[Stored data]
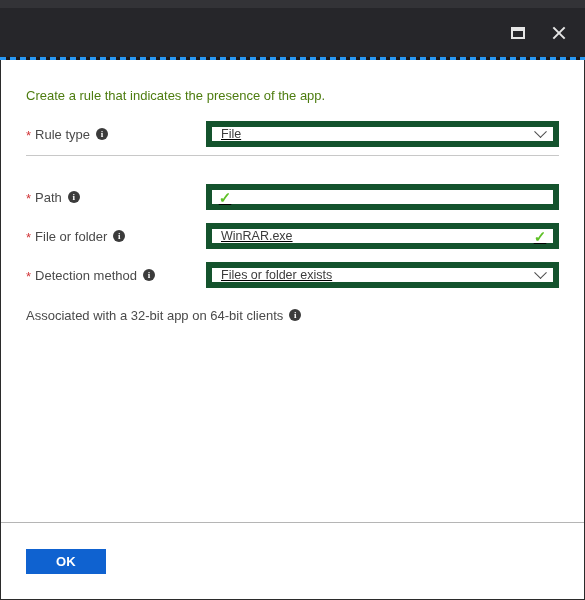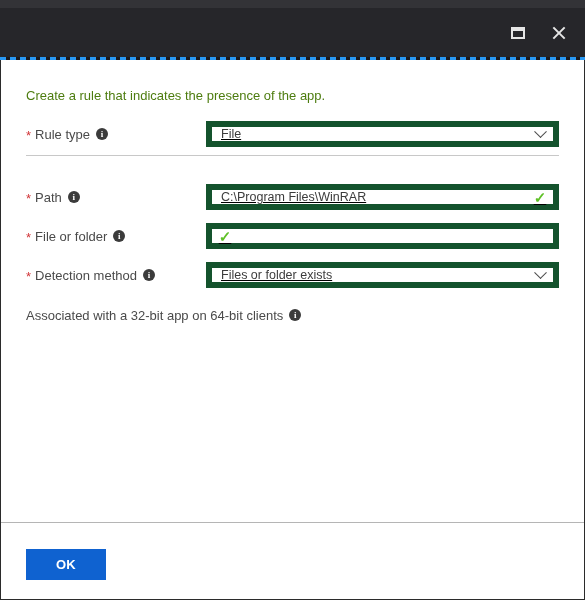"C:\Program Files\WinRAR" span.field-value { html: <span>C:\Program Files\WinRAR</span> -> none }
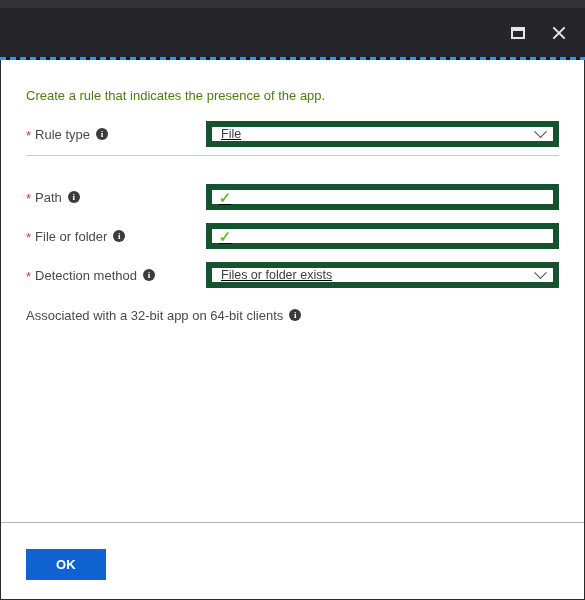"WinRAR.exe" span.field-value { html: none -> <span>WinRAR.exe</span> }
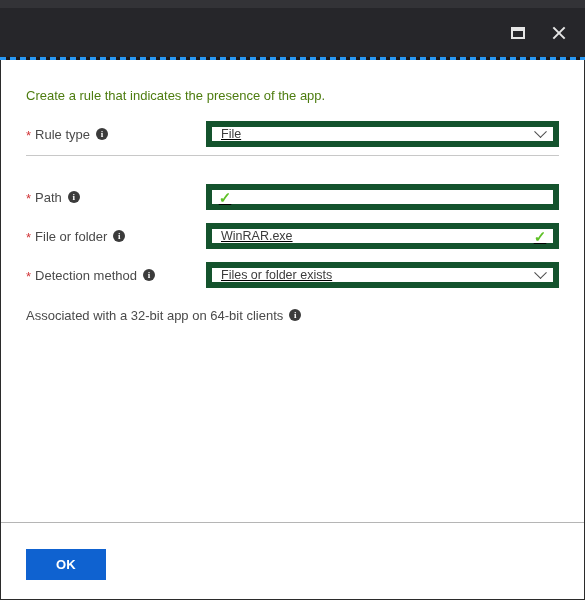"OK" .ok-button { height: 31px -> 25px }
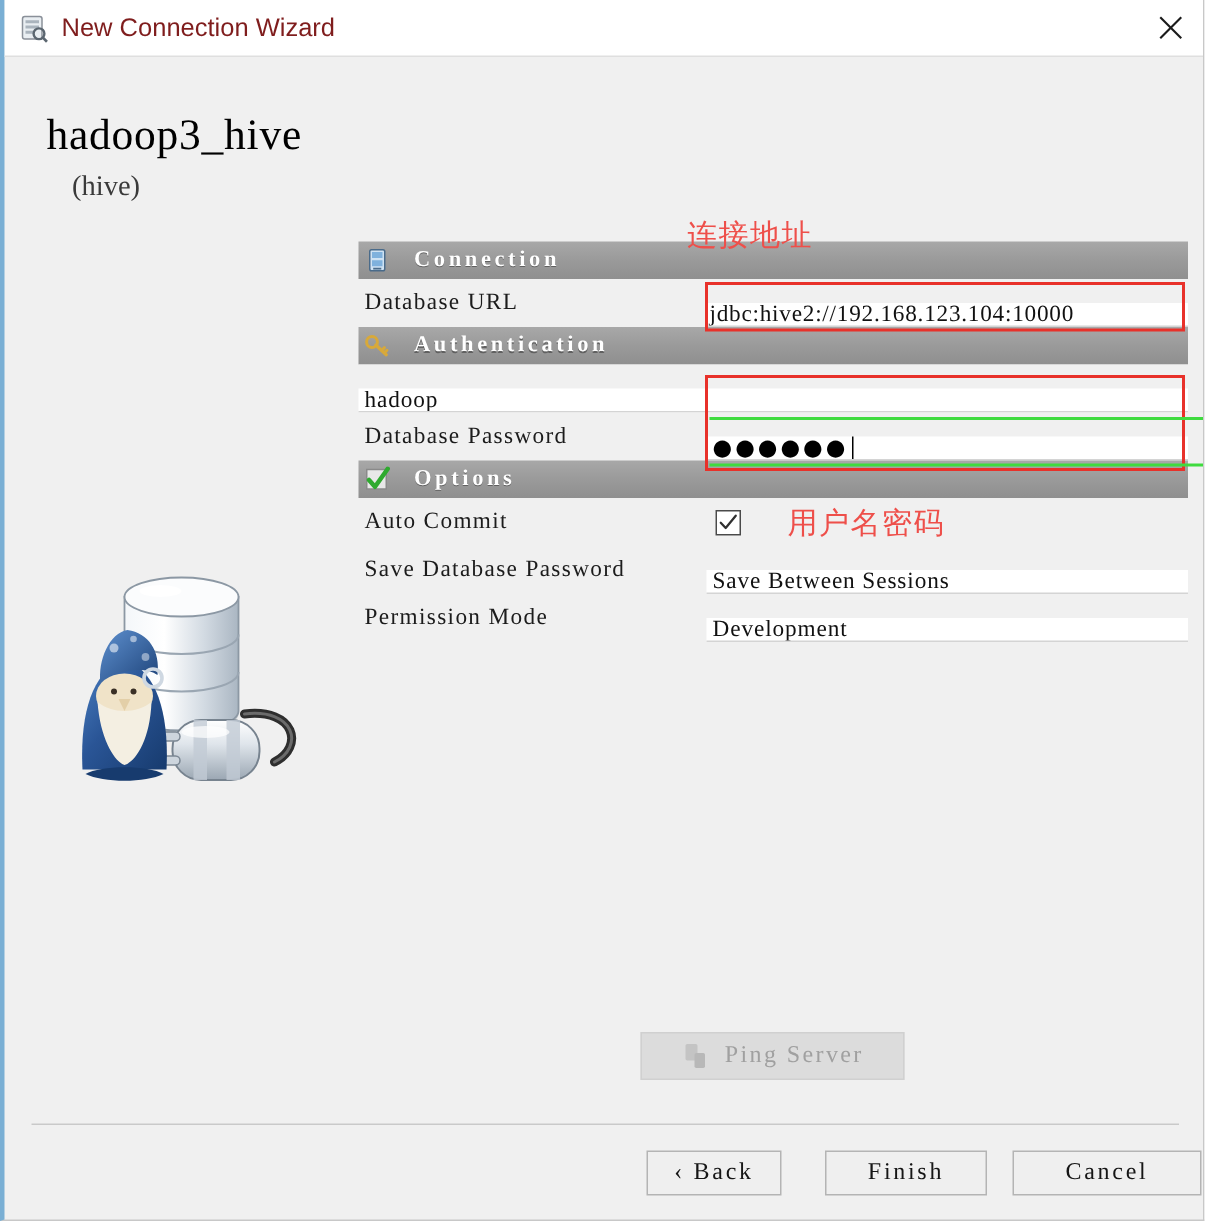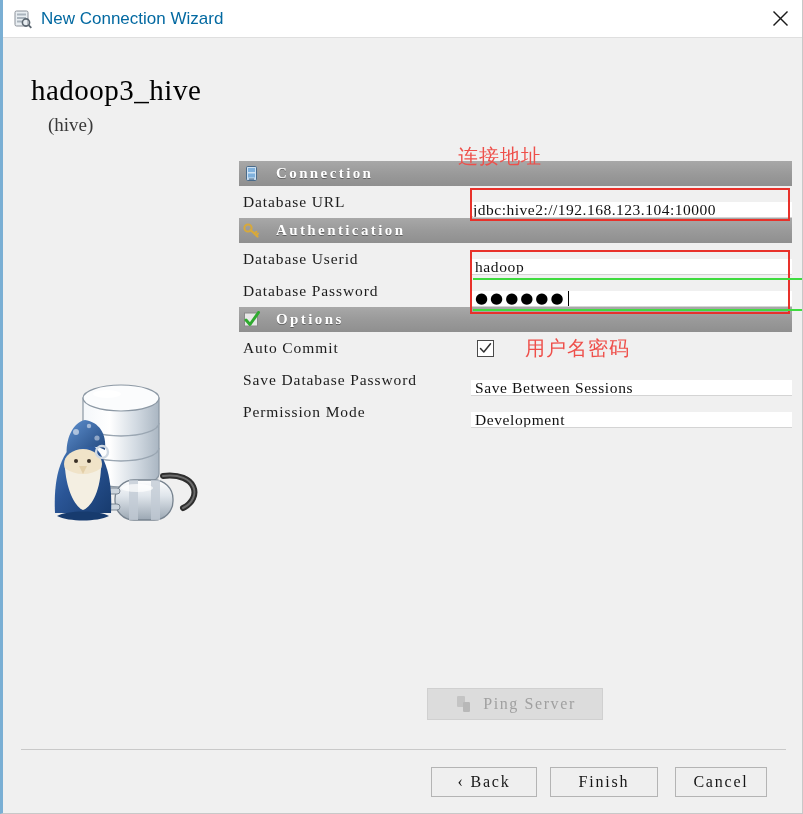"New Connection Wizard" #title-text { color: #0369a1 -> #7f1d1d }
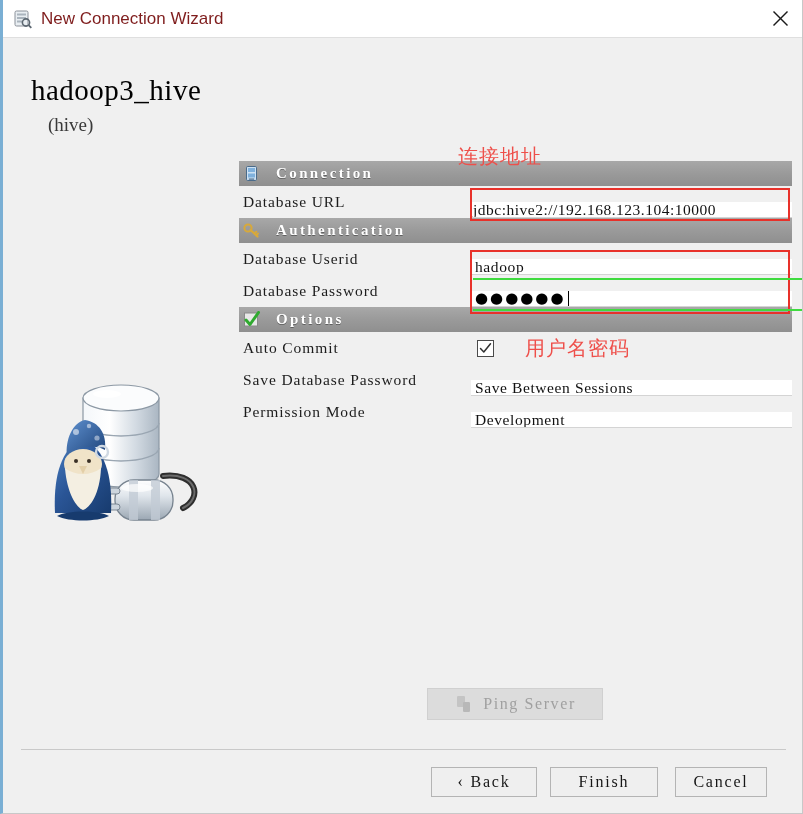"Database Userid" div.field-label { html: <div>Database Userid</div> -> none }
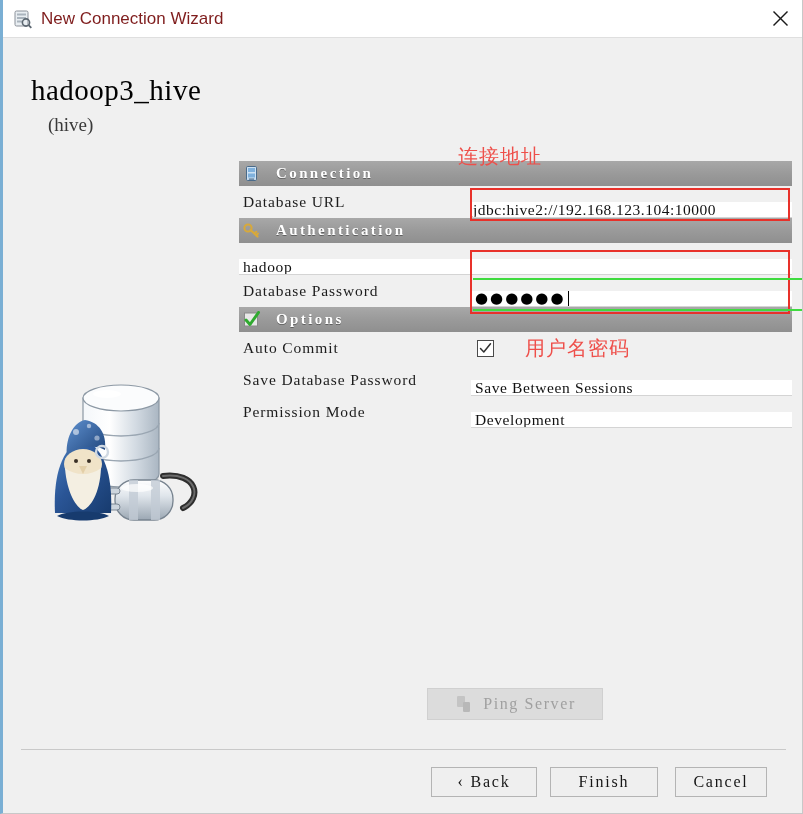"‹ Back" #btn-back { width: 106px -> 90px }
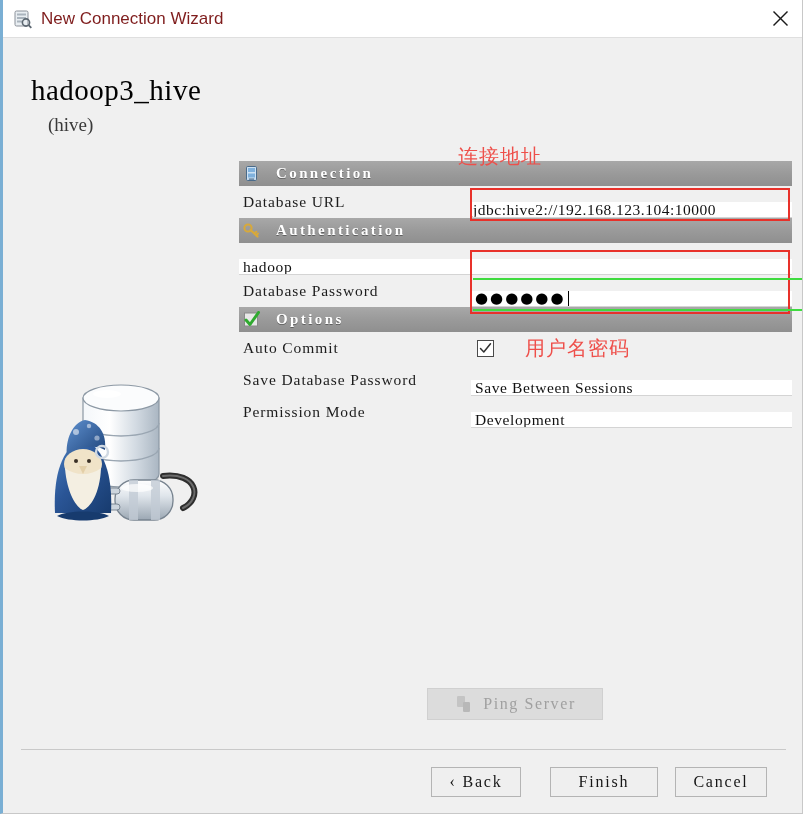"Cancel" #btn-cancel { width: 92px -> 126px }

*What the exercise asks*:
Your answer must be the lines from the line containing "color: #0369a1 ->" through the final line of the data, written out exactly, both ends included and pictures left out.

*Result of the exercise*:
"New Connection Wizard" #title-text { color: #0369a1 -> #7f1d1d }
"Database Userid" div.field-label { html: <div>Database Userid</div> -> none }
"‹ Back" #btn-back { width: 106px -> 90px }
"Cancel" #btn-cancel { width: 92px -> 126px }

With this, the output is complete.